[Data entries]
▬▬▬▬▬▬

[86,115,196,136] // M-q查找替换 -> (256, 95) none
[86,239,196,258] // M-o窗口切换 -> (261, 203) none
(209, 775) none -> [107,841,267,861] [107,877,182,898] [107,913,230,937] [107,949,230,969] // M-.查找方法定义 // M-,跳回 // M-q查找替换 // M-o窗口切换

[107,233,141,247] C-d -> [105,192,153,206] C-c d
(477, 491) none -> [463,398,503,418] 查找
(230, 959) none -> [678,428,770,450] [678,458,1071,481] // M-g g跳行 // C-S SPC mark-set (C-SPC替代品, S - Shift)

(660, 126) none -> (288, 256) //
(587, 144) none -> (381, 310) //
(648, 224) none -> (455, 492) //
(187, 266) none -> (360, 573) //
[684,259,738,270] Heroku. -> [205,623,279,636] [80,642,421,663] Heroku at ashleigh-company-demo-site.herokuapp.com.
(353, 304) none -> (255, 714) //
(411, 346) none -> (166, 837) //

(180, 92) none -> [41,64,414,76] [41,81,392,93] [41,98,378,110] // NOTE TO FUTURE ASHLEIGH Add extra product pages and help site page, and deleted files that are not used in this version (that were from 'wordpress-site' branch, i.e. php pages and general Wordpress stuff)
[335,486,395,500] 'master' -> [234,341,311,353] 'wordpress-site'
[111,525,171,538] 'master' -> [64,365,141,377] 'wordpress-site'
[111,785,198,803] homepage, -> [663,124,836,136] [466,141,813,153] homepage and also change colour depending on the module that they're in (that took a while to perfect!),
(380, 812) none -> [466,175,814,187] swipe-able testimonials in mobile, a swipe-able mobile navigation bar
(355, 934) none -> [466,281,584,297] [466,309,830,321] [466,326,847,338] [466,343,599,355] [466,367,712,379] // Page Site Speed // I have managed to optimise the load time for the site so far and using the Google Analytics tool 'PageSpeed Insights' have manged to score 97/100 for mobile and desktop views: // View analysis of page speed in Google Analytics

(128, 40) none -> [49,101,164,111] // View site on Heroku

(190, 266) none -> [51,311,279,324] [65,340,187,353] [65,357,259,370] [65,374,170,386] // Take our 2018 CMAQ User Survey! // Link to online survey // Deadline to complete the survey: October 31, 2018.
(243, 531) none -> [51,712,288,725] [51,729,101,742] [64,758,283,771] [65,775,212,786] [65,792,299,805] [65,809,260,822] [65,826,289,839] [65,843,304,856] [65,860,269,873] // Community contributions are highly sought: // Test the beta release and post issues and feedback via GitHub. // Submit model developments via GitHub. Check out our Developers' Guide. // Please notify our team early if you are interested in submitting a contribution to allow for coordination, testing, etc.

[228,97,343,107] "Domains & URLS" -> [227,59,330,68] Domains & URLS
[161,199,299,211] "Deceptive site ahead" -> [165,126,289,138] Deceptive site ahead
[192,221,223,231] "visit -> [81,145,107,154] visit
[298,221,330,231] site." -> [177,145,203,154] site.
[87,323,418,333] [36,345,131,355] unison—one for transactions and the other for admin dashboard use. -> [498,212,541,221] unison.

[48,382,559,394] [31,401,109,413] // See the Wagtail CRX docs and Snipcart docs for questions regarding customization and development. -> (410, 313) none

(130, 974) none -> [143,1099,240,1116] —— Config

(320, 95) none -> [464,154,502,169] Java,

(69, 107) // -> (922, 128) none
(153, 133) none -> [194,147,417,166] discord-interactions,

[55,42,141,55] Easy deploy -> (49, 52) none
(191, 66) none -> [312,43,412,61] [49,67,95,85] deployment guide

▬▬▬▬▬▬

**What you are asked to do:**
What you give back must be the stretch above, starting at the line with "(230, 959) none" and ending at the line with "(190, 266) none", copied exactly.

**Written response:**
(230, 959) none -> [678,428,770,450] [678,458,1071,481] // M-g g跳行 // C-S SPC mark-set (C-SPC替代品, S - Shift)

(660, 126) none -> (288, 256) //
(587, 144) none -> (381, 310) //
(648, 224) none -> (455, 492) //
(187, 266) none -> (360, 573) //
[684,259,738,270] Heroku. -> [205,623,279,636] [80,642,421,663] Heroku at ashleigh-company-demo-site.herokuapp.com.
(353, 304) none -> (255, 714) //
(411, 346) none -> (166, 837) //

(180, 92) none -> [41,64,414,76] [41,81,392,93] [41,98,378,110] // NOTE TO FUTURE ASHLEIGH Add extra product pages and help site page, and deleted files that are not used in this version (that were from 'wordpress-site' branch, i.e. php pages and general Wordpress stuff)
[335,486,395,500] 'master' -> [234,341,311,353] 'wordpress-site'
[111,525,171,538] 'master' -> [64,365,141,377] 'wordpress-site'
[111,785,198,803] homepage, -> [663,124,836,136] [466,141,813,153] homepage and also change colour depending on the module that they're in (that took a while to perfect!),
(380, 812) none -> [466,175,814,187] swipe-able testimonials in mobile, a swipe-able mobile navigation bar
(355, 934) none -> [466,281,584,297] [466,309,830,321] [466,326,847,338] [466,343,599,355] [466,367,712,379] // Page Site Speed // I have managed to optimise the load time for the site so far and using the Google Analytics tool 'PageSpeed Insights' have manged to score 97/100 for mobile and desktop views: // View analysis of page speed in Google Analytics

(128, 40) none -> [49,101,164,111] // View site on Heroku

(190, 266) none -> [51,311,279,324] [65,340,187,353] [65,357,259,370] [65,374,170,386] // Take our 2018 CMAQ User Survey! // Link to online survey // Deadline to complete the survey: October 31, 2018.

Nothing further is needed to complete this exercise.